Nothing outside the range below should be printed. Output exactly the lines from the line with "Alex McCarthy | launch completed: 22 -> 106" to the line with "Total | post_shot_xG: 351.0 -> 343.9", both included.

[Content revision data]

--------------------------------

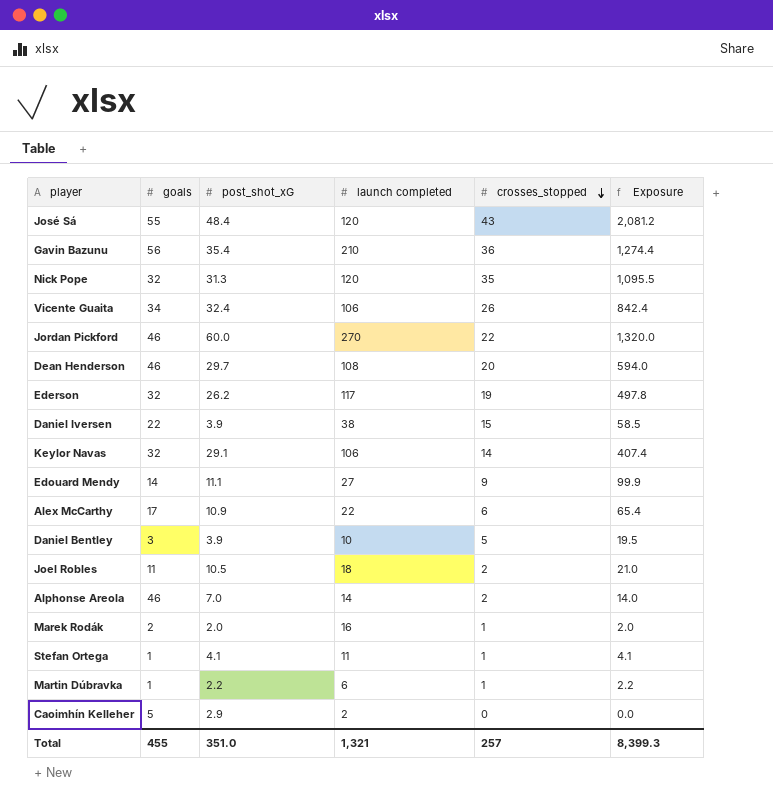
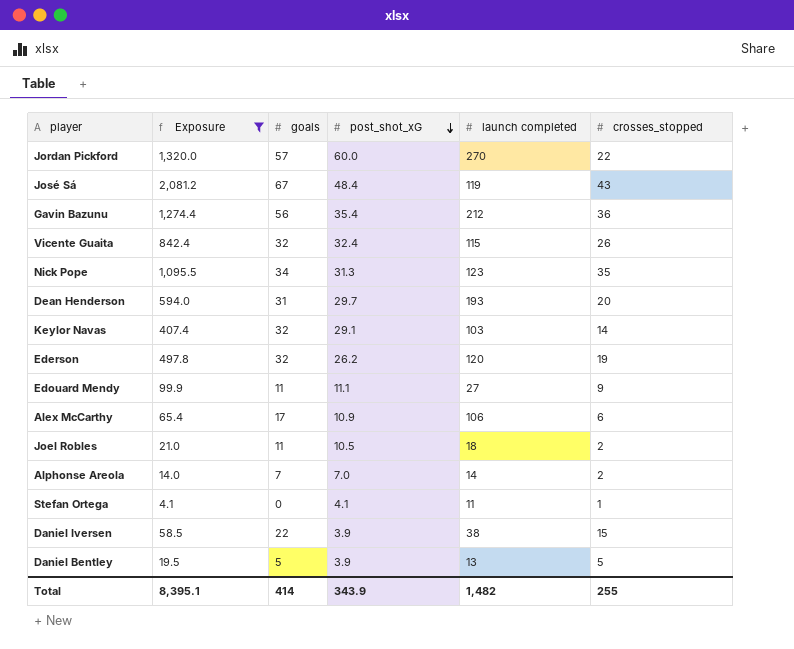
filter: none -> Exposure >= 4.1
row order: crosses_stopped descending -> post_shot_xG descending
column Exposure | position: 6 -> 2
Jordan Pickford | goals: 46 -> 57
José Sá | goals: 55 -> 67
José Sá | launch completed: 120 -> 119
Gavin Bazunu | launch completed: 210 -> 212
Vicente Guaita | goals: 34 -> 32
Vicente Guaita | launch completed: 106 -> 115
Nick Pope | goals: 32 -> 34
Nick Pope | launch completed: 120 -> 123
Dean Henderson | goals: 46 -> 31
Dean Henderson | launch completed: 108 -> 193
Keylor Navas | launch completed: 106 -> 103
Ederson | launch completed: 117 -> 120
Edouard Mendy | goals: 14 -> 11
Alex McCarthy | launch completed: 22 -> 106
Alphonse Areola | goals: 46 -> 7
Stefan Ortega | goals: 1 -> 0
Daniel Bentley | goals: 3 -> 5
Daniel Bentley | launch completed: 10 -> 13
Total | Exposure: 8,399.3 -> 8,395.1
Total | goals: 455 -> 414
Total | post_shot_xG: 351.0 -> 343.9
Total | launch completed: 1,321 -> 1,482
Total | crosses_stopped: 257 -> 255

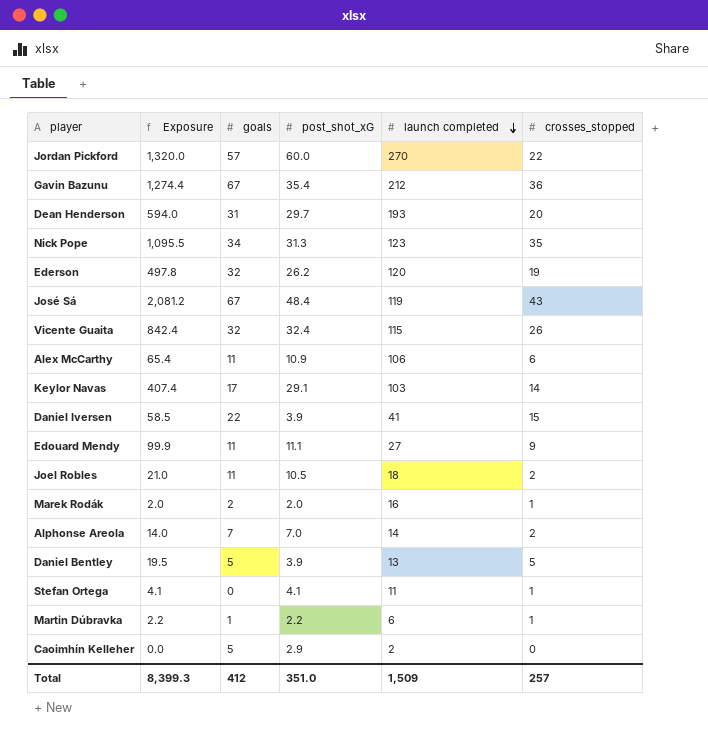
filter: Exposure >= 4.1 -> none
row order: post_shot_xG descending -> launch completed descending
Gavin Bazunu | goals: 56 -> 67
Alex McCarthy | goals: 17 -> 11
Keylor Navas | goals: 32 -> 17
Daniel Iversen | launch completed: 38 -> 41
Total | Exposure: 8,395.1 -> 8,399.3
Total | goals: 414 -> 412
Total | post_shot_xG: 343.9 -> 351.0
Total | launch completed: 1,482 -> 1,509
Total | crosses_stopped: 255 -> 257

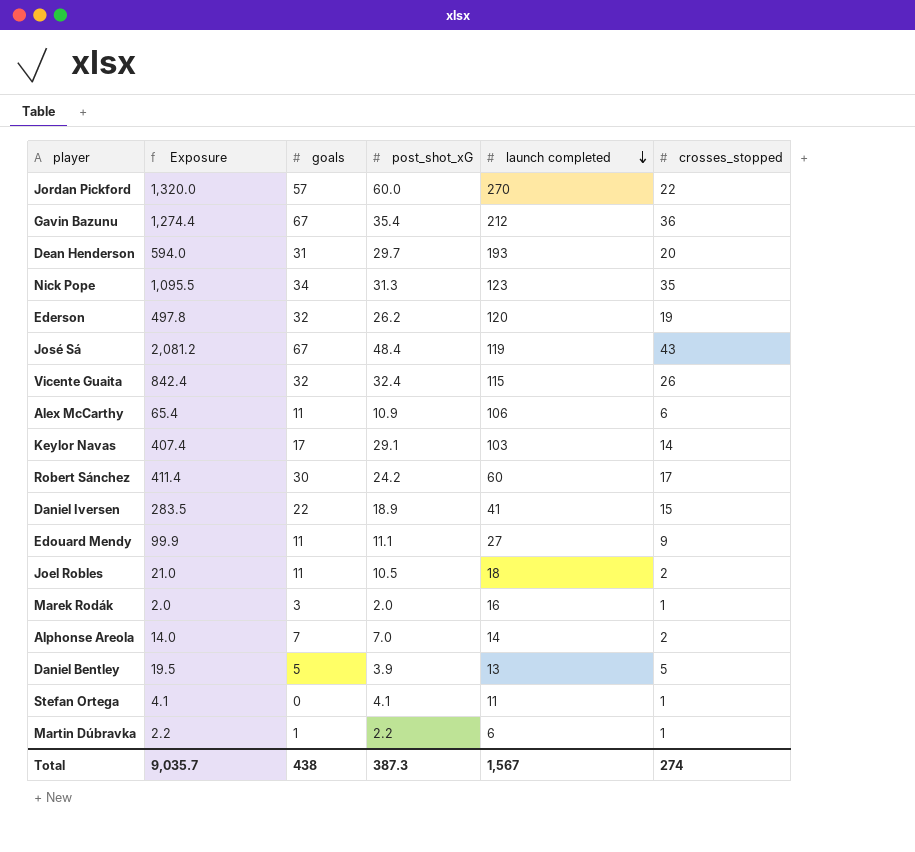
row Caoimhín Kelleher: 0.0 | 5 | 2.9 | 2 | 0 -> none
row Robert Sánchez: none -> 411.4 | 30 | 24.2 | 60 | 17
Daniel Iversen | Exposure: 58.5 -> 283.5
Daniel Iversen | post_shot_xG: 3.9 -> 18.9
Marek Rodák | goals: 2 -> 3
Total | Exposure: 8,399.3 -> 9,035.7
Total | goals: 412 -> 438
Total | post_shot_xG: 351.0 -> 387.3
Total | launch completed: 1,509 -> 1,567
Total | crosses_stopped: 257 -> 274

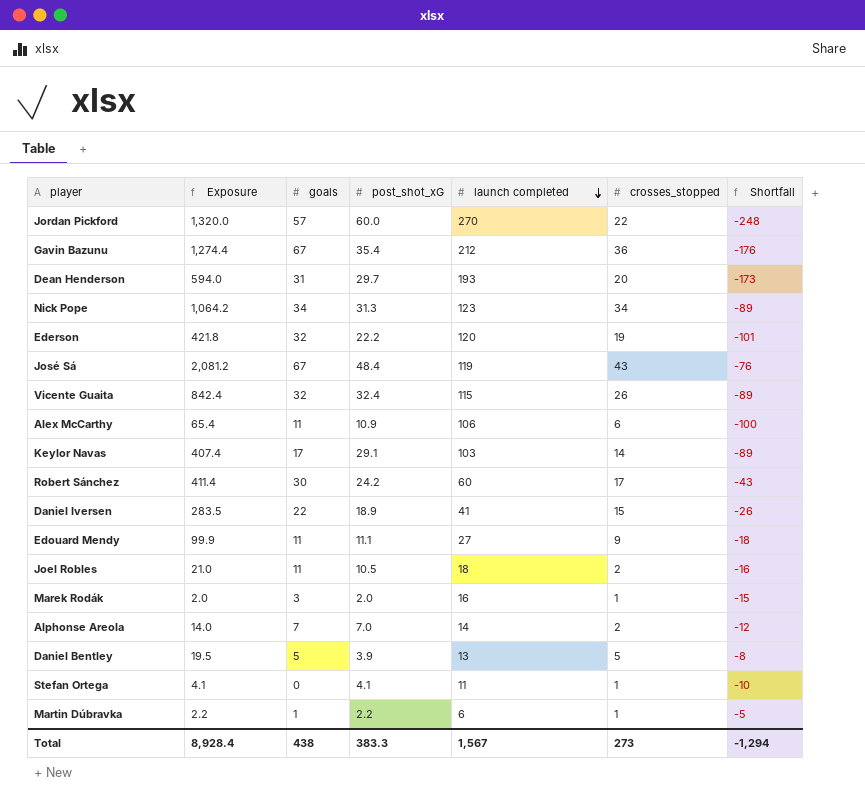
column Shortfall | formula: none -> [crosses_stopped] - [launch completed]
Nick Pope | Exposure: 1,095.5 -> 1,064.2
Nick Pope | crosses_stopped: 35 -> 34
Ederson | Exposure: 497.8 -> 421.8
Ederson | post_shot_xG: 26.2 -> 22.2
Total | Exposure: 9,035.7 -> 8,928.4
Total | post_shot_xG: 387.3 -> 383.3
Total | crosses_stopped: 274 -> 273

--------------------------------

- **Solved problem**:
Alex McCarthy | launch completed: 22 -> 106
Alphonse Areola | goals: 46 -> 7
Stefan Ortega | goals: 1 -> 0
Daniel Bentley | goals: 3 -> 5
Daniel Bentley | launch completed: 10 -> 13
Total | Exposure: 8,399.3 -> 8,395.1
Total | goals: 455 -> 414
Total | post_shot_xG: 351.0 -> 343.9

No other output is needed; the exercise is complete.